When decaf could still nudge cortisol
Three scenarios where the trace dose stops being trivial.
You’re highly caffeine-sensitive. A small minority of adults respond to caffeine doses that other people don’t notice. WebMD flags this. The mechanism overlaps with the cortisol pathway but is mostly adenosine-receptor mediated, and the practical effect (jitteriness, mild anxiety) is the same regardless. If you’re in this group, even a strong cup of decaf can be perceptible.
You stack volume. A bottom-of-the-range Swiss Water cup at 3 mg is one thing. Five cups of supermarket decaf brewed strong can deliver 50 to 75 mg of caffeine, which is approaching habituated-drinker daily intake. Volume matters. Pick well-made decaf and the ceiling stays low.
You’re drinking a methylene chloride decaf at the legal residual maximum. The MC method sits higher in residual caffeine on average than Swiss Water or CO2 in practice. The bigger reason to avoid MC is the solvent rather than the cortisol. But the two concerns rhyme.
One question worth heading off. Decaf does not affect “adrenal fatigue”, which is the framing a lot of readers arrive with. The Endocrine Society and a 2016 systematic review by Cadegiani and Kater both reach the same conclusion: there’s no scientific evidence that adrenal fatigue exists as a discrete medical diagnosis. If you’re tired, the answer is a GP, not a different decaffeination method.

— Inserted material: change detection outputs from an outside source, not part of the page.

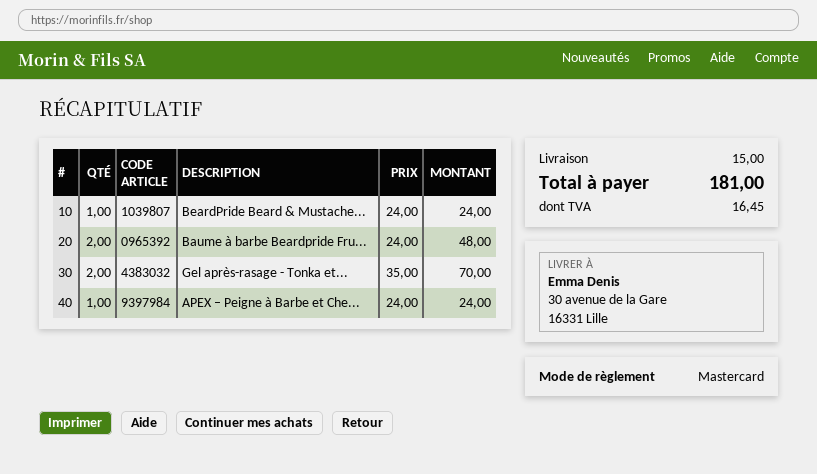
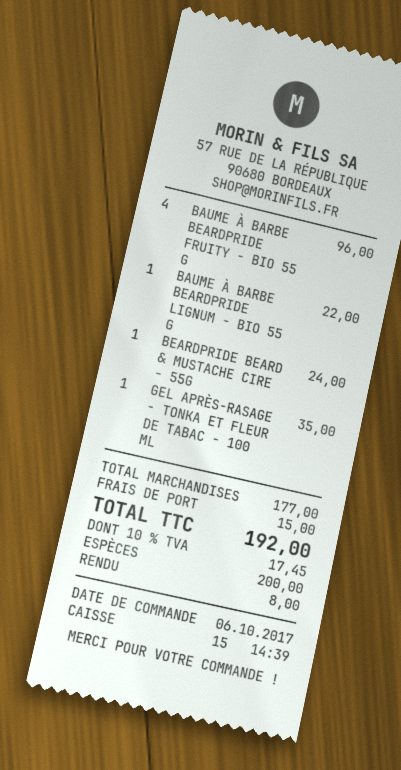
payment method: Mastercard -> cash
Baume à barbe Beardpride Fru...: 2 for 48.00 -> 4 for 96.00
Gel après-rasage - Tonka et...: 2 for 70.00 -> 1 for 35.00
APEX – Peigne à Barbe et Che...: 1 for 24.00 -> none
BAUME À BARBE BEARDPRIDE LIGNUM - BIO 55 G: none -> 1 for 22.00
tax: 16.45 -> 17.45
total: 181.00 -> 192.00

Choosing a decaf if you’re cortisol-aware
Two practical levers, both within reach.
The decaffeination process. Swiss Water and supercritical CO2 routinely operate at or below the 0.10% residual ceiling, removing around 99.9% of original caffeine. Ethyl acetate (often sold as sugar cane decaf) can meet the same threshold but varies more from lot to lot. Methylene chloride sits higher on average and carries the added concern of solvent residue.
The brewing style. A short espresso shot of decaf at 1 to 5 mg is a different animal from a 500 ml batch-brewed mug at the top end of the range. If you’re counting milligrams, brew style is the second knob to turn.
If you want to keep caffeine residuals to an absolute minimum, browse our Swiss Water decaf coffees (no organic solvents, the lowest residual caffeine in the directory). If you’d rather a process that keeps value with the producing country and adds natural sweetness, the sugar cane / ethyl acetate method is the other specialty-grade option worth your time. For the full picture across all four mainstream methods, the decaffeination methods guide lays them out side by side.
The cortisol question turns out to be the easier half of the decaf-and-health conversation. The dose isn’t there. What’s left to think about is what you brew, and how often.